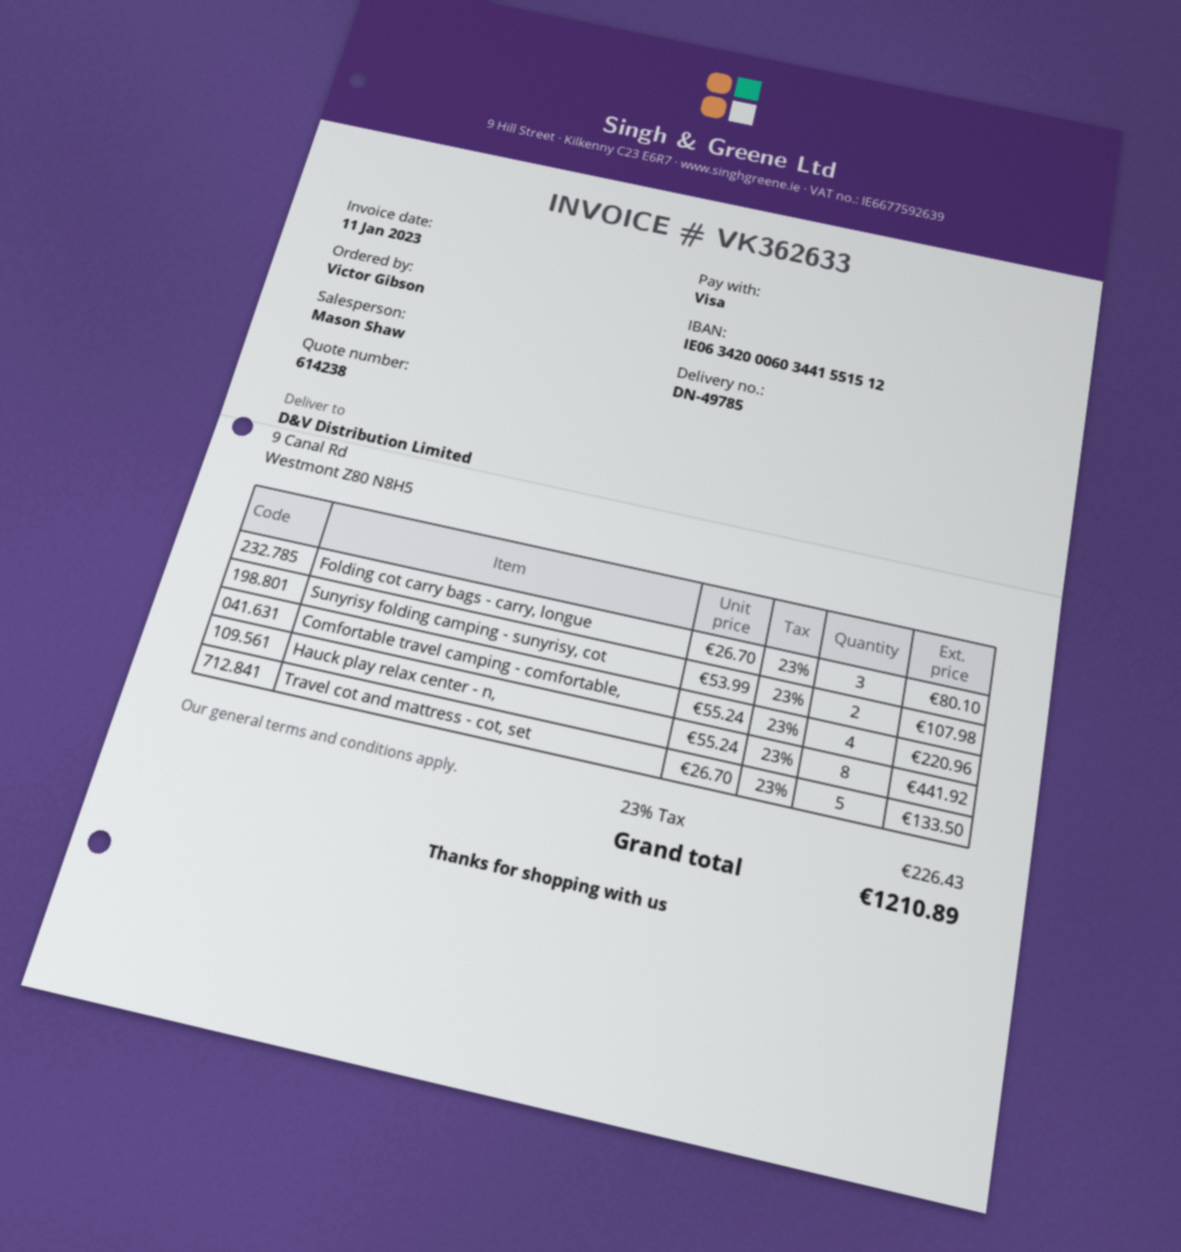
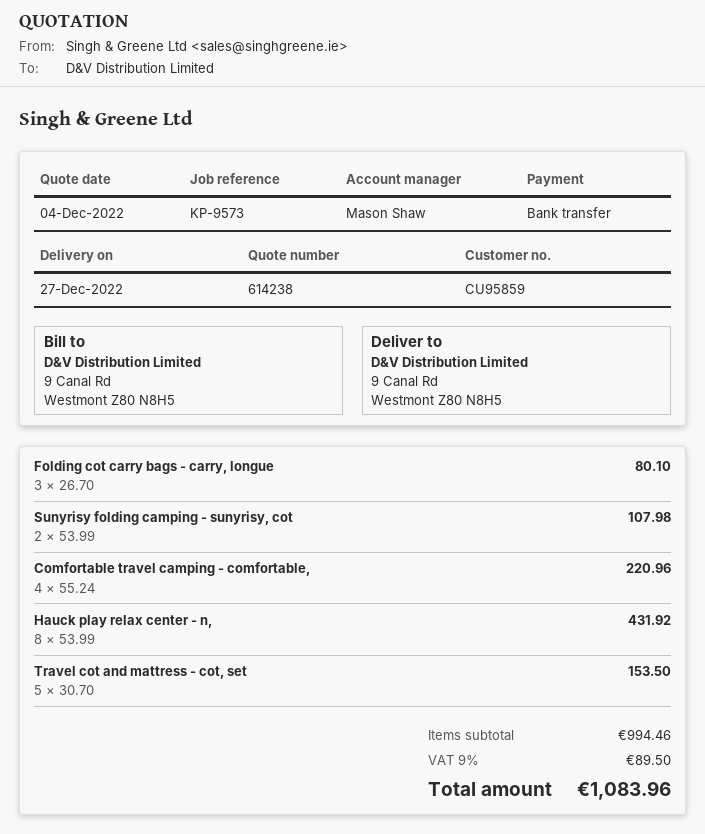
payment method: Visa -> bank transfer
Hauck play relax center - n,: 8 x 55.24 = 441.92 -> 8 x 53.99 = 431.92
Travel cot and mattress - cot, set: 5 x 26.70 = 133.50 -> 5 x 30.70 = 153.50
tax: 23% = 226.43 -> 9% = 89.50
total: 1210.89 -> 1083.96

→ Requirement:
Every entry should be repeated verbatim, with the pictures left out.

→ Task result:
payment method: Visa -> bank transfer
Hauck play relax center - n,: 8 x 55.24 = 441.92 -> 8 x 53.99 = 431.92
Travel cot and mattress - cot, set: 5 x 26.70 = 133.50 -> 5 x 30.70 = 153.50
tax: 23% = 226.43 -> 9% = 89.50
total: 1210.89 -> 1083.96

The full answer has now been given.